** RECORDS PROVIDED **
━━━━━━━━
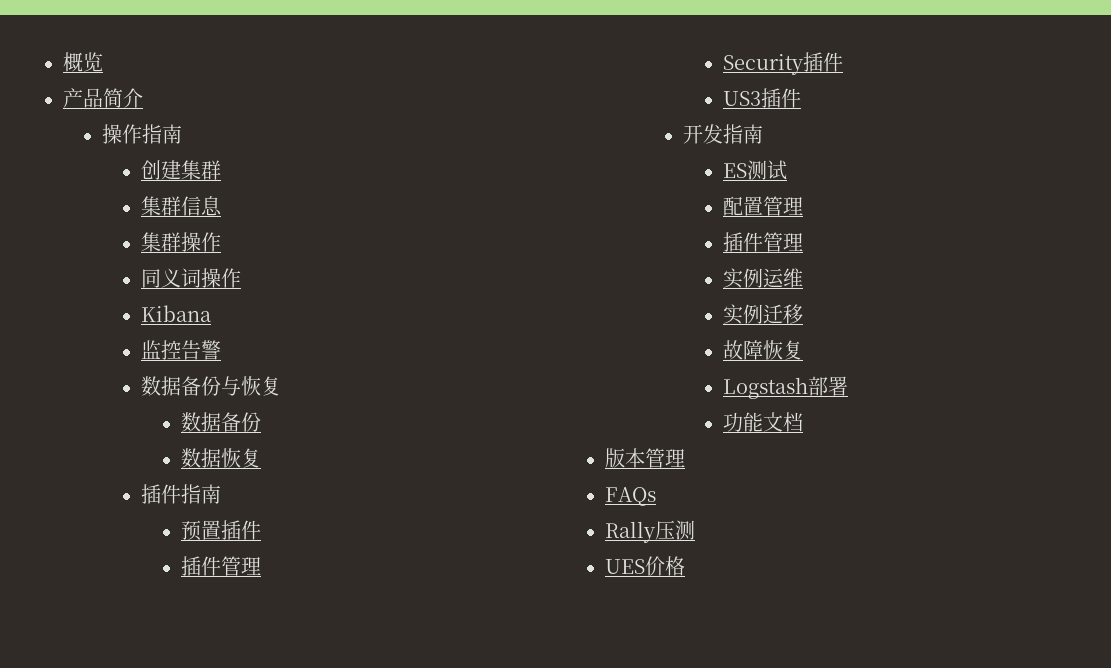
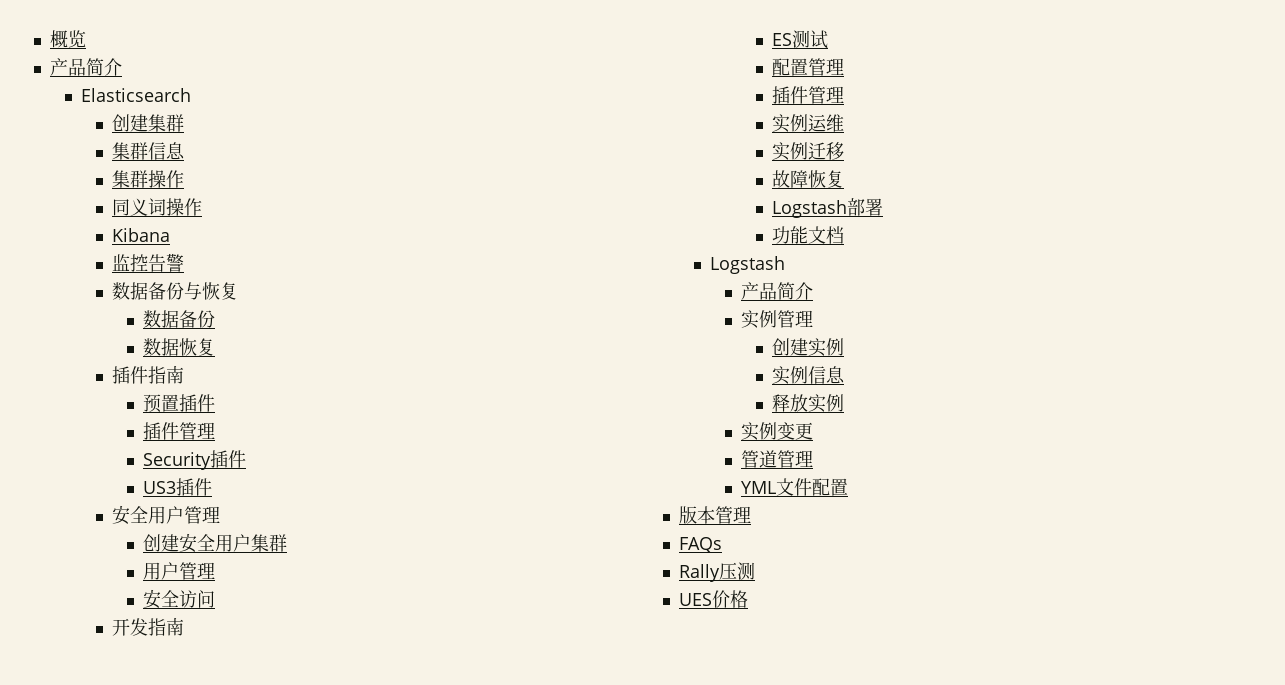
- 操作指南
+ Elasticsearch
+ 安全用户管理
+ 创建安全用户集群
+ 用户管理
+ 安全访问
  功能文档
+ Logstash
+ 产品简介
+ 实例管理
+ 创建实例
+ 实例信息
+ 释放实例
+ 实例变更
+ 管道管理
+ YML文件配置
━━━━━━━━
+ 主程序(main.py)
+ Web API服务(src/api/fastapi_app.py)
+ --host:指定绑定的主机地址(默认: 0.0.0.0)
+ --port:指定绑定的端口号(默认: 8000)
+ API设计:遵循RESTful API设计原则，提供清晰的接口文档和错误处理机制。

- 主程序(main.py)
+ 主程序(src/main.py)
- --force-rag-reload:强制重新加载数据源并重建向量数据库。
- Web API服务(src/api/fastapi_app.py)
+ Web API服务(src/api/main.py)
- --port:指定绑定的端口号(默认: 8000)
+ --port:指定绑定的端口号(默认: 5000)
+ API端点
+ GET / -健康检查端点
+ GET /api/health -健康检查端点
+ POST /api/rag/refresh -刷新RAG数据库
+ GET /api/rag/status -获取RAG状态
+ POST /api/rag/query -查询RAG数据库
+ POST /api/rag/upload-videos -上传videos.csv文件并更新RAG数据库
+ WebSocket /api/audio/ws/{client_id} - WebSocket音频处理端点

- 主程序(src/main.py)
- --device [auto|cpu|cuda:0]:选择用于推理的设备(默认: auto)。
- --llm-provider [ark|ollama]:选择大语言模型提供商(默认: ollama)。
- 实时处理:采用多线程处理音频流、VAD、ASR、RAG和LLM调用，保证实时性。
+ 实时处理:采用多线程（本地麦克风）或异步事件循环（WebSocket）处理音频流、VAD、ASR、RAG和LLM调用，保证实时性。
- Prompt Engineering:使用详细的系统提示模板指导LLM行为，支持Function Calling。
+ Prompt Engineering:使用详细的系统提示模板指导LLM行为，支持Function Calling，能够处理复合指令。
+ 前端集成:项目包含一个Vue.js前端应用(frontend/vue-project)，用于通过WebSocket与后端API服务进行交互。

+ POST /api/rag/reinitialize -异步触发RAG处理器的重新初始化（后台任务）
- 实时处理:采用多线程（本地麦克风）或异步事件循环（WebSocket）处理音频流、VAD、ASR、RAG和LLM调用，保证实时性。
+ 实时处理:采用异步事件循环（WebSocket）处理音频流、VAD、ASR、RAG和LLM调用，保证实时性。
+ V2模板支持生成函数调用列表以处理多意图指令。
━━━━━━━━
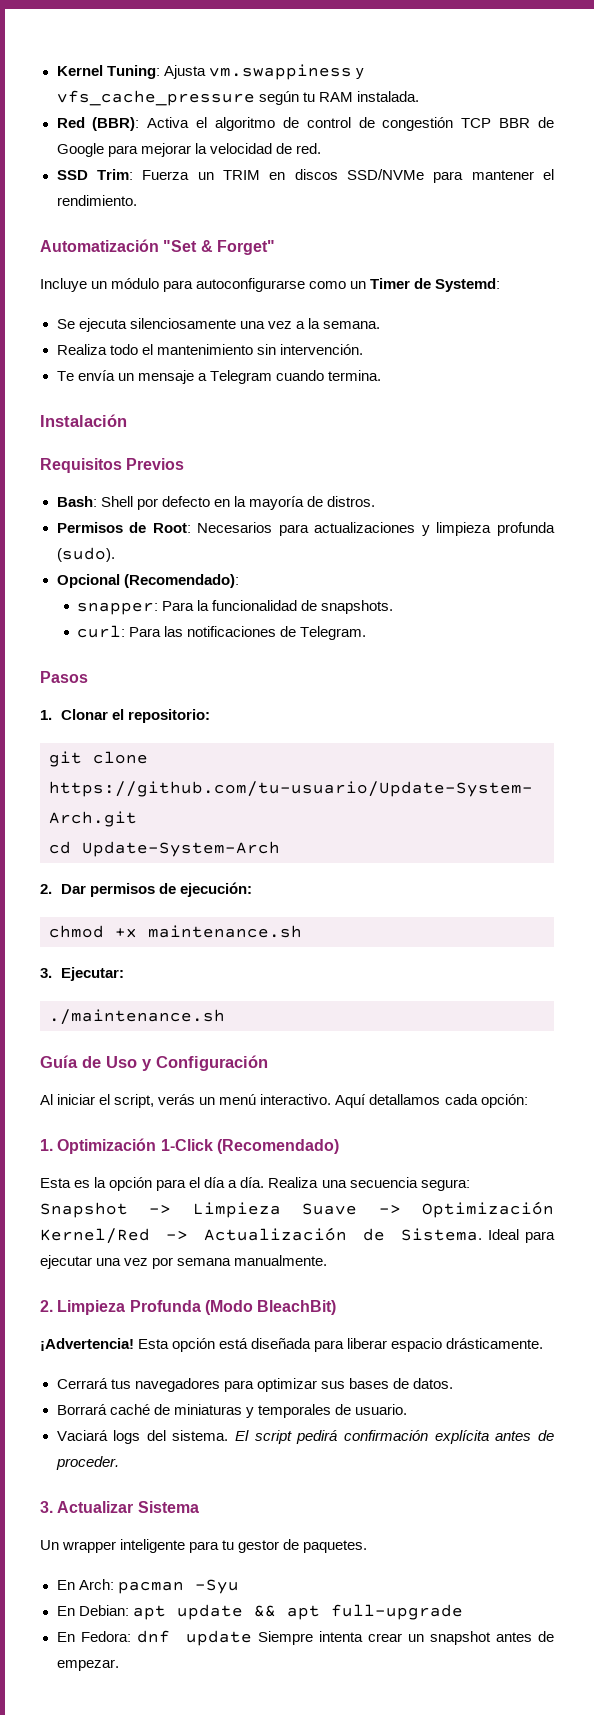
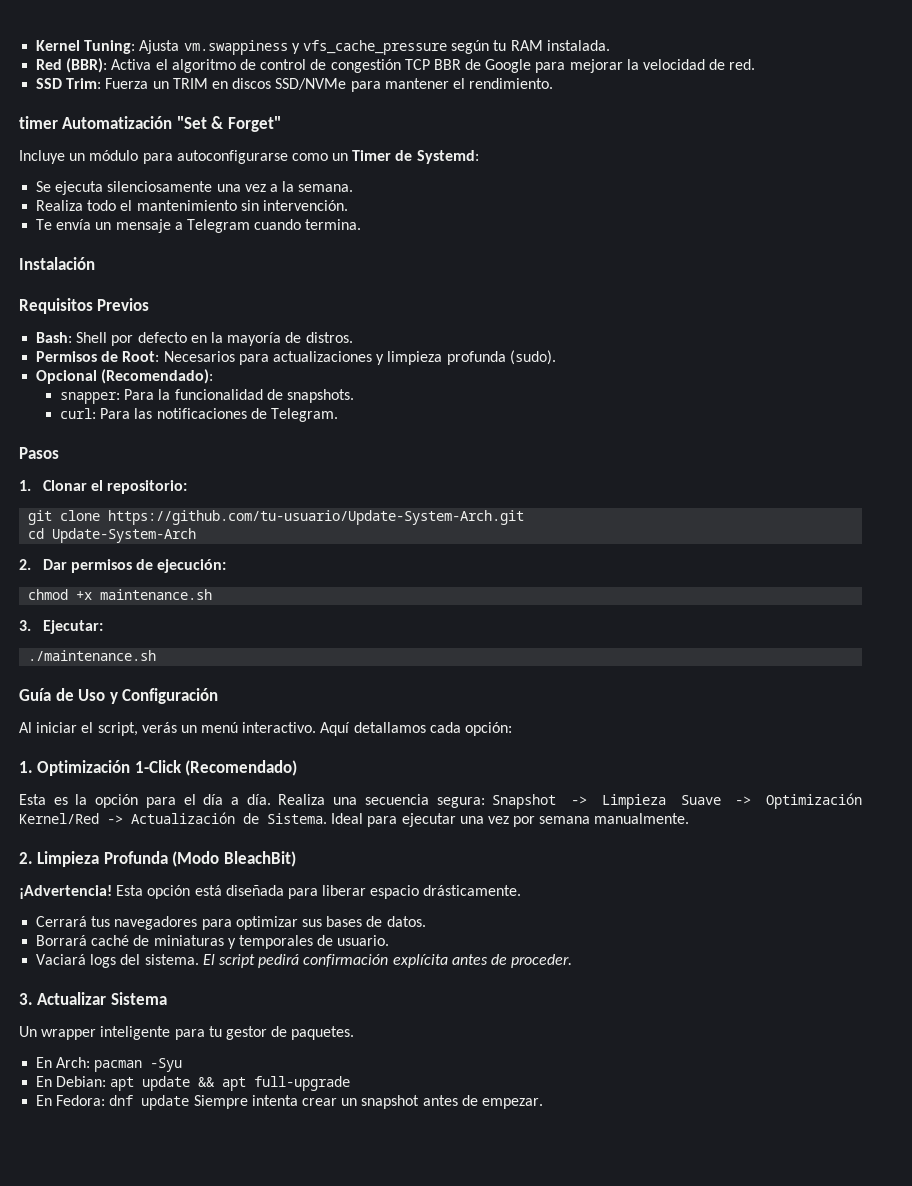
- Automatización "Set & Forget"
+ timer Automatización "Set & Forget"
━━━━━━━━
** TASK GOAL **
What is the number of lines in the data above that contain the word "Engineering"? Report the figure only.

** EXPECTED OUTPUT **
2